• GAZETTEER OF INDIA

UNIT 1 – ANCIENT INDIA – PART 1

THE GAZETTEER OF INDIA

        Pre-historic and proto-historic archaeology has been hitherto divided into the Stone Age. Copper Age and Iron Age. Such divisions have stressed only one aspect of man’s life over a stretch of nearly 5,00,000 years, namely, the tools and weapons the commonly used.

While these suggest the various steps by which man acquired knowledge not only of the two important metals, Copper, and Iron, but also of the manufacture of specialized stone tools and their hafting they do not, however, adequately indicate man’s may-sided ways of life.

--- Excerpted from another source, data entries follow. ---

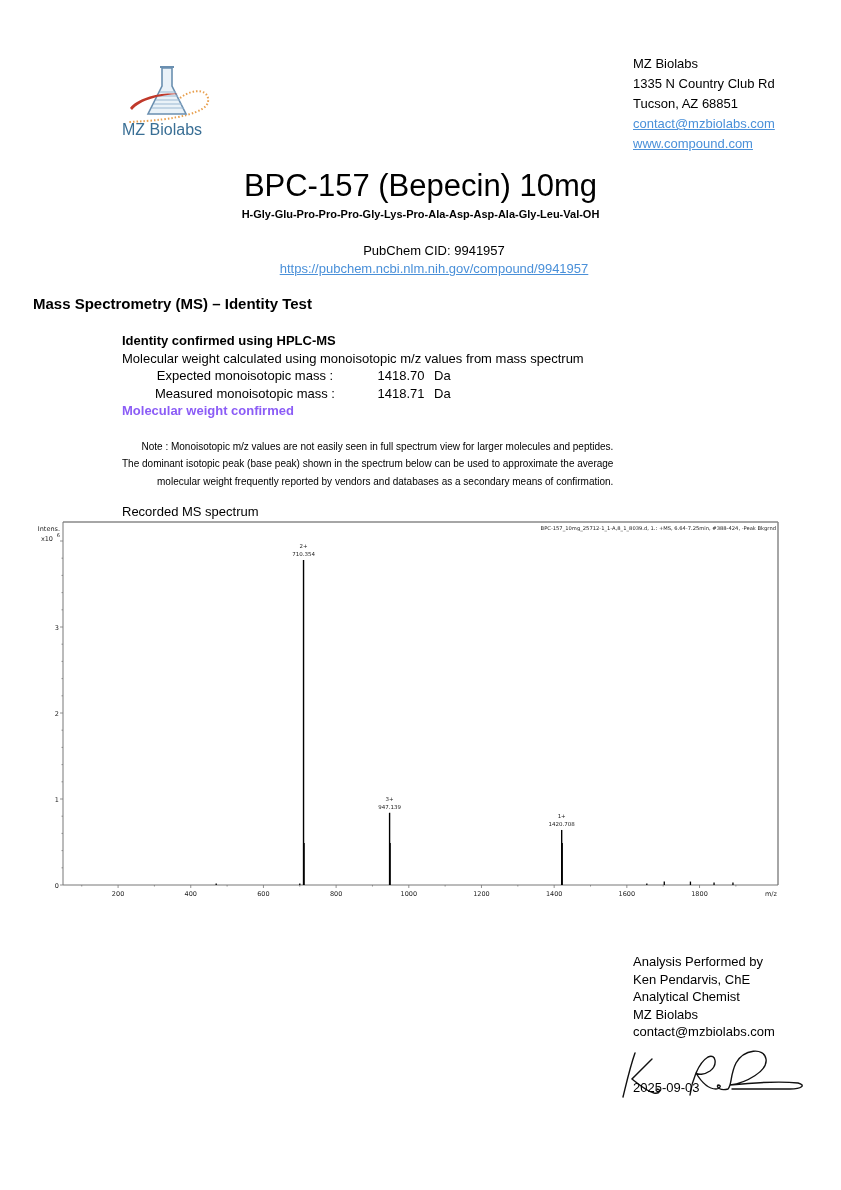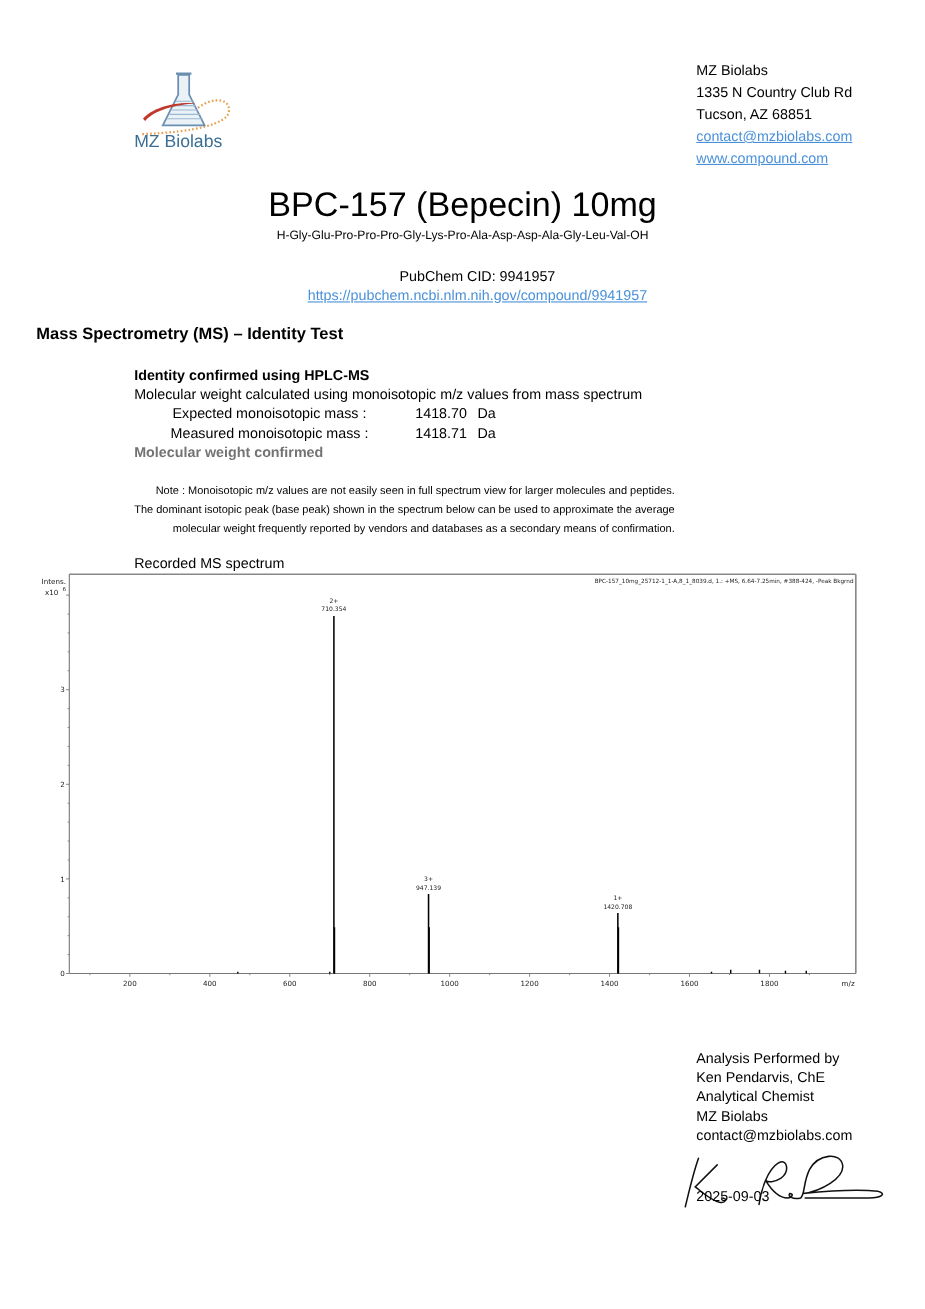"H-Gly-Glu-Pro-Pro-Pro-Gly-Lys-Pro-Ala-As" .sequence { font-weight: none -> bold }
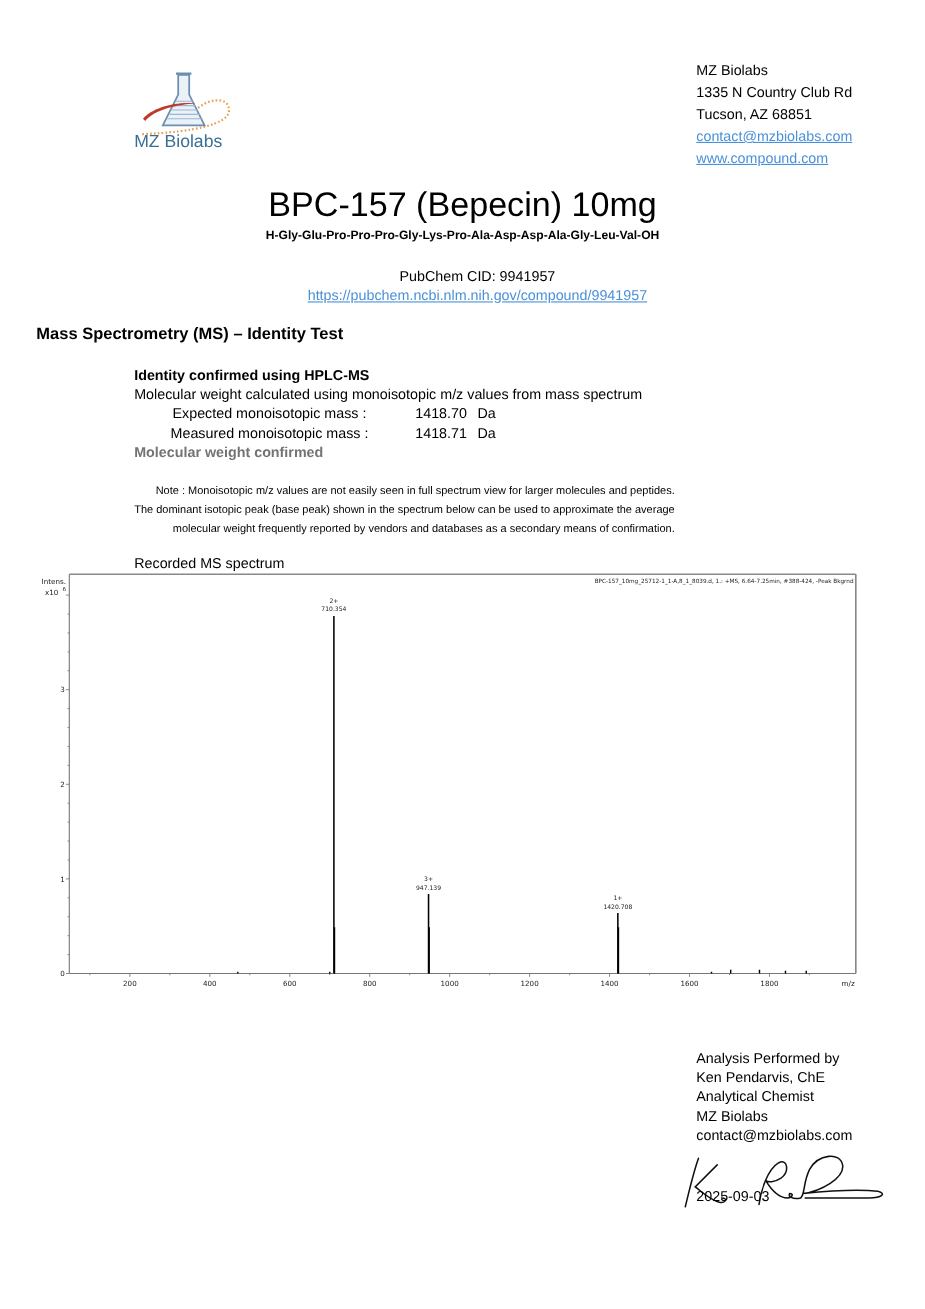"Molecular weight confirmed" .results .ok { color: #737373 -> #8b5cf6 }
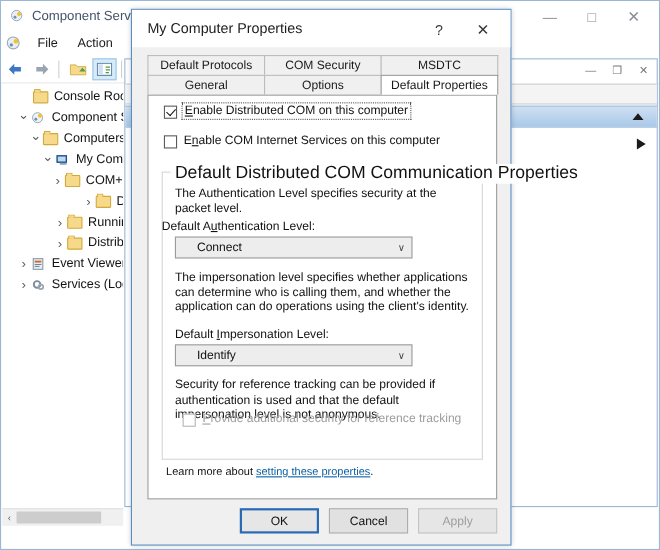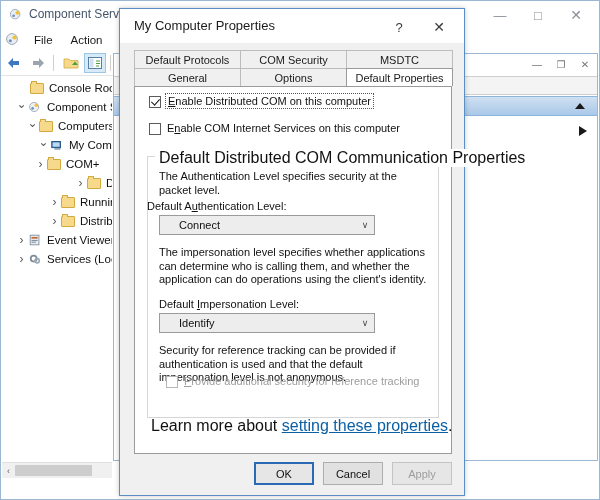"COM+" div.trow { padding-left: 32px -> 44px }
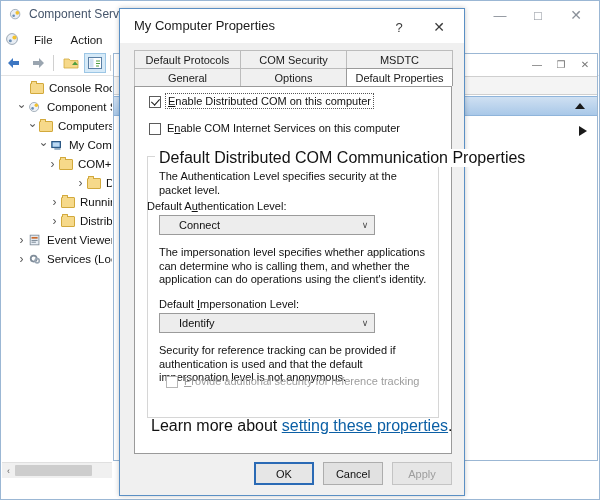"Learn more about setting these" .learnmore { font-size: 16px -> 10px }
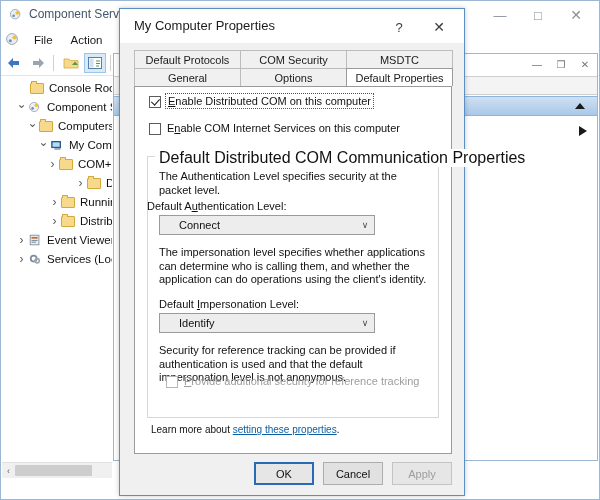"OK" .btn { width: 60px -> 72px }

         During the long Stone Age, estimated to cover over 5,00,000 years and forming part of the latest geological period, namely, Pleistocene, man was a savage, had no fixed habitation and could not produce his food, collected Plants and Fruits, Caught Fish And Hunted Wild Animals. Changes in environment and circumstances brought about changes in tools.

        A history of man’s development based mainly on the study of his tools is therefore possible.

The stages in man’s progress are:

  1. Primitive Food Collecting Stage or Early and Middle Stone Ages.
  2. Advanced Food Collecting Stage or Late Stone Age / Mesolithic.
  3. Transition to Incipient Food Production or Early Neolithic.
  4. Settled Village Communities or Advanced Neolithic / Chalcolithic.
  5. Urbanization or Bronze Age.

        Since there are marked differences in environment and tool traditions between the Punjab and Peninsular India, it is better to treat them separately.

Until 1939, only a part of the Punjab which now falls in Western Pakistan had yielded definite traces of three or four Stone Age Cultures.

These have been called Pre-Sohan, Early Sohan, Late Sohan and Evolved Sohan, or Chopper – Chopping and Flake-and-Blade Industries. The first four names are after Sohan or Soan, one of the important tributaries of the Sindhu, along the banks of which the first artifacts were found.